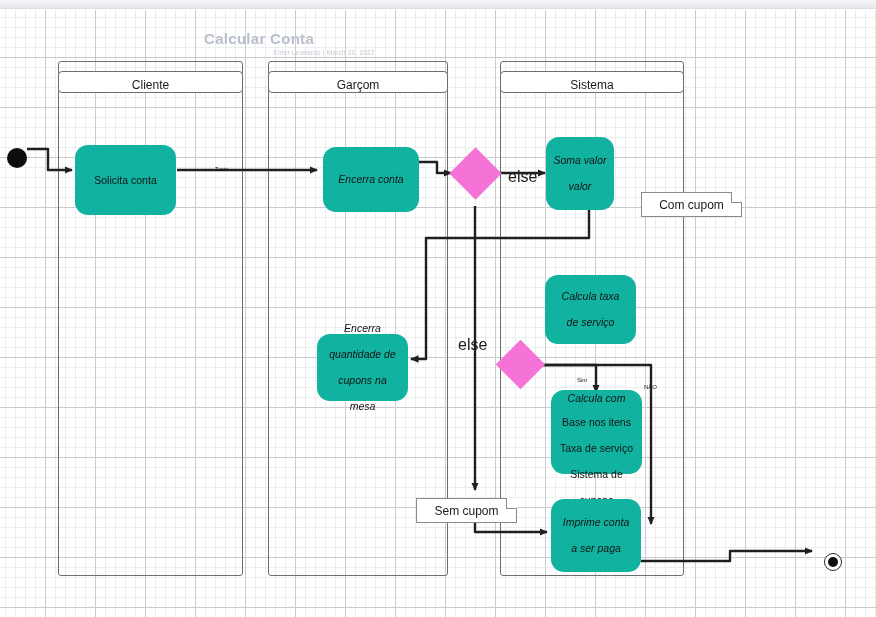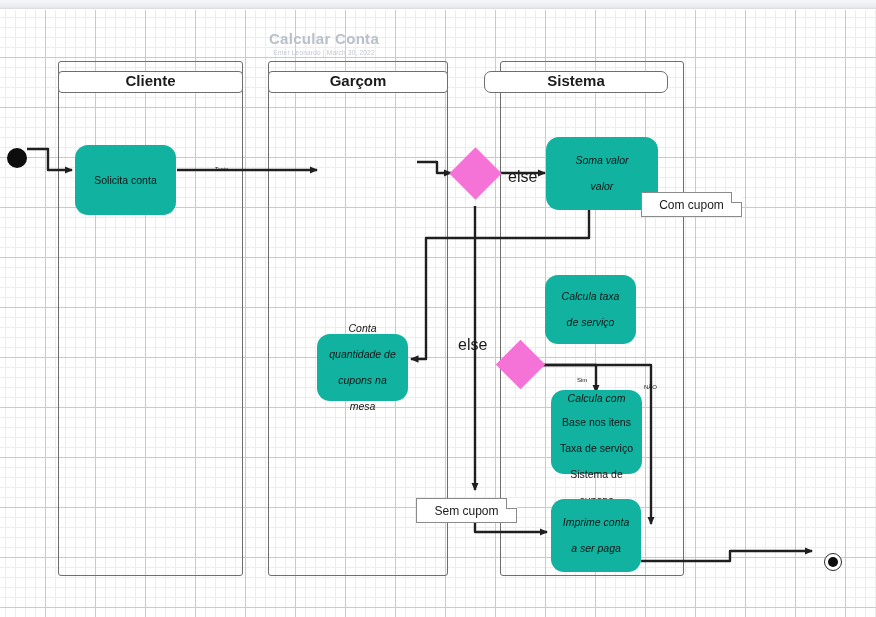"Calcular Conta" #title { text-align: center -> left }
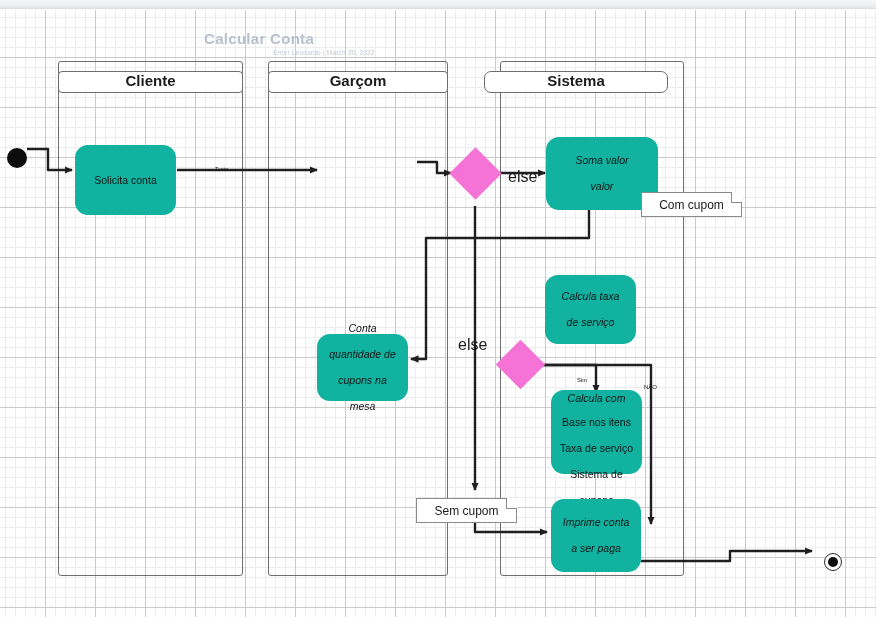"Cliente" .lane-head { align-items: flex-start -> flex-end; font-size: 15px -> 12px; font-weight: bold -> normal }
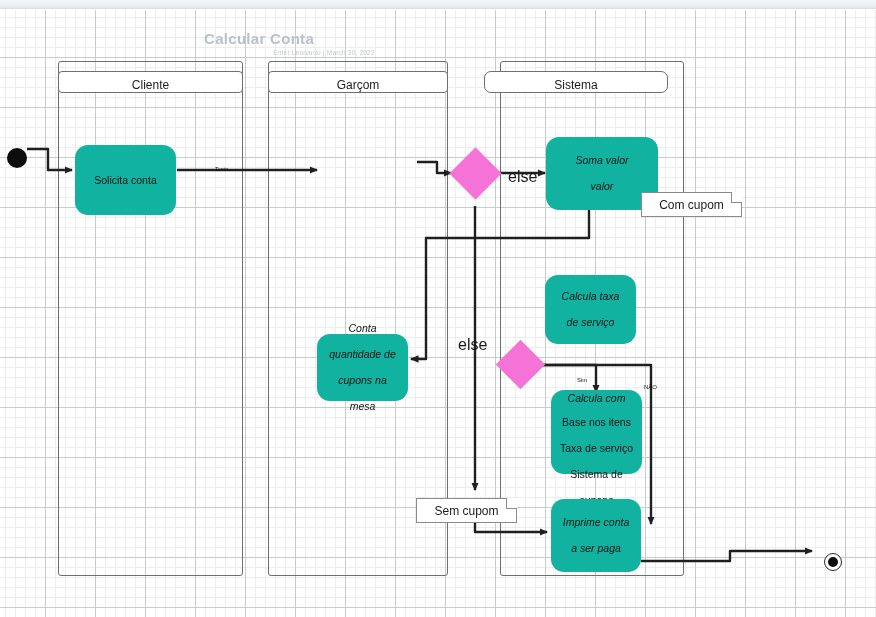"Sistema" div.lane-head { border-radius: 7px -> none; left: 484px -> 500px }
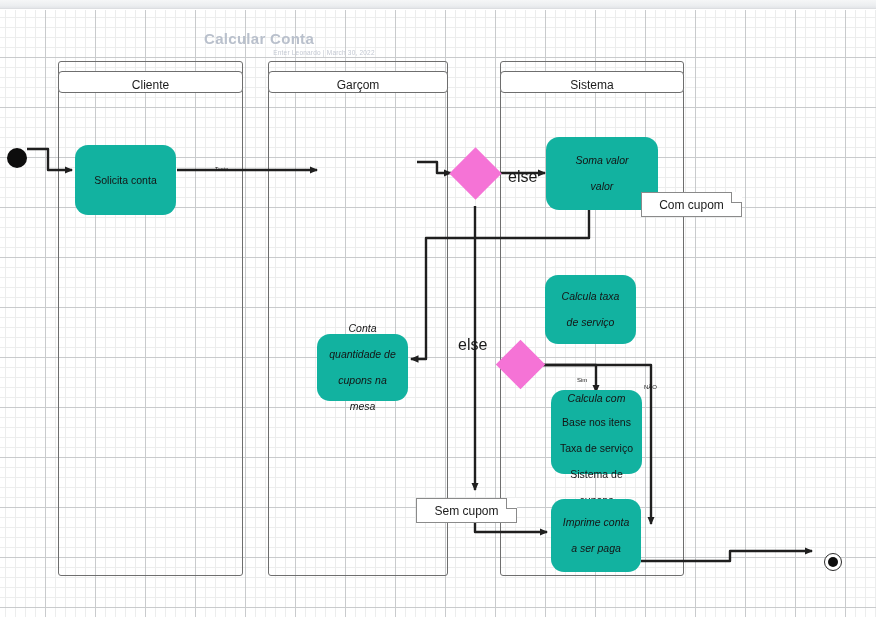"Soma valor" div.act { width: 112px -> 68px }
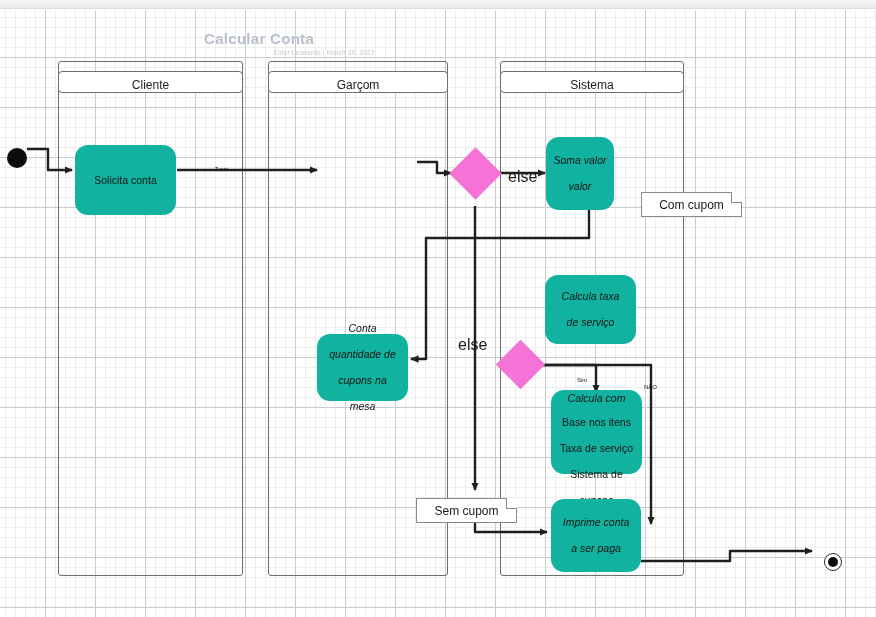"Encerra conta" div.act { html: none -> <div> <span>Encerra conta</span> </div> }
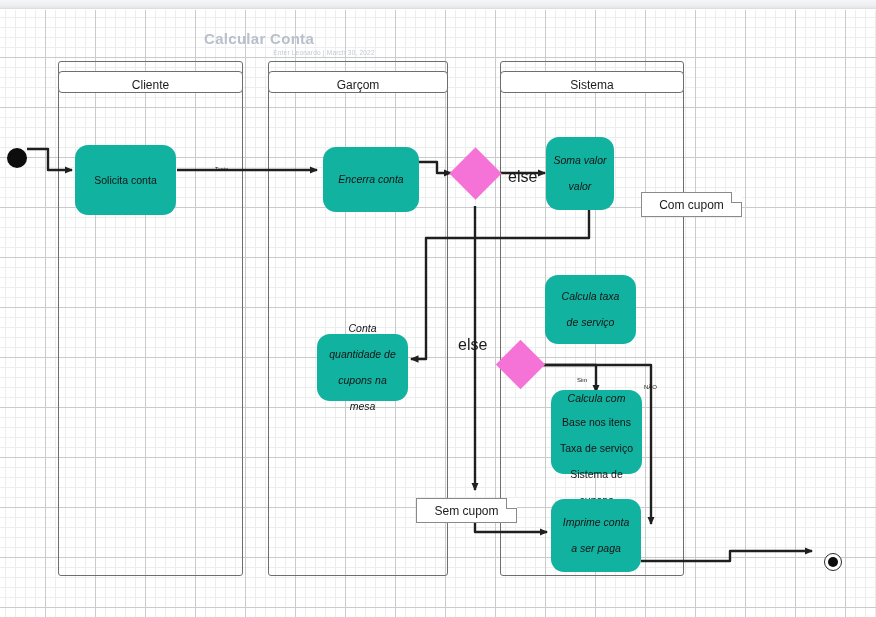"Conta" span { text: Conta -> Encerra }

> **Problem details**
Exact copies of the entries above are needed, with every picture removed.

> **Response to this task**
"Calcular Conta" #title { text-align: center -> left }
"Cliente" .lane-head { align-items: flex-start -> flex-end; font-size: 15px -> 12px; font-weight: bold -> normal }
"Sistema" div.lane-head { border-radius: 7px -> none; left: 484px -> 500px }
"Soma valor" div.act { width: 112px -> 68px }
"Encerra conta" div.act { html: none -> <div> <span>Encerra conta</span> </div> }
"Conta" span { text: Conta -> Encerra }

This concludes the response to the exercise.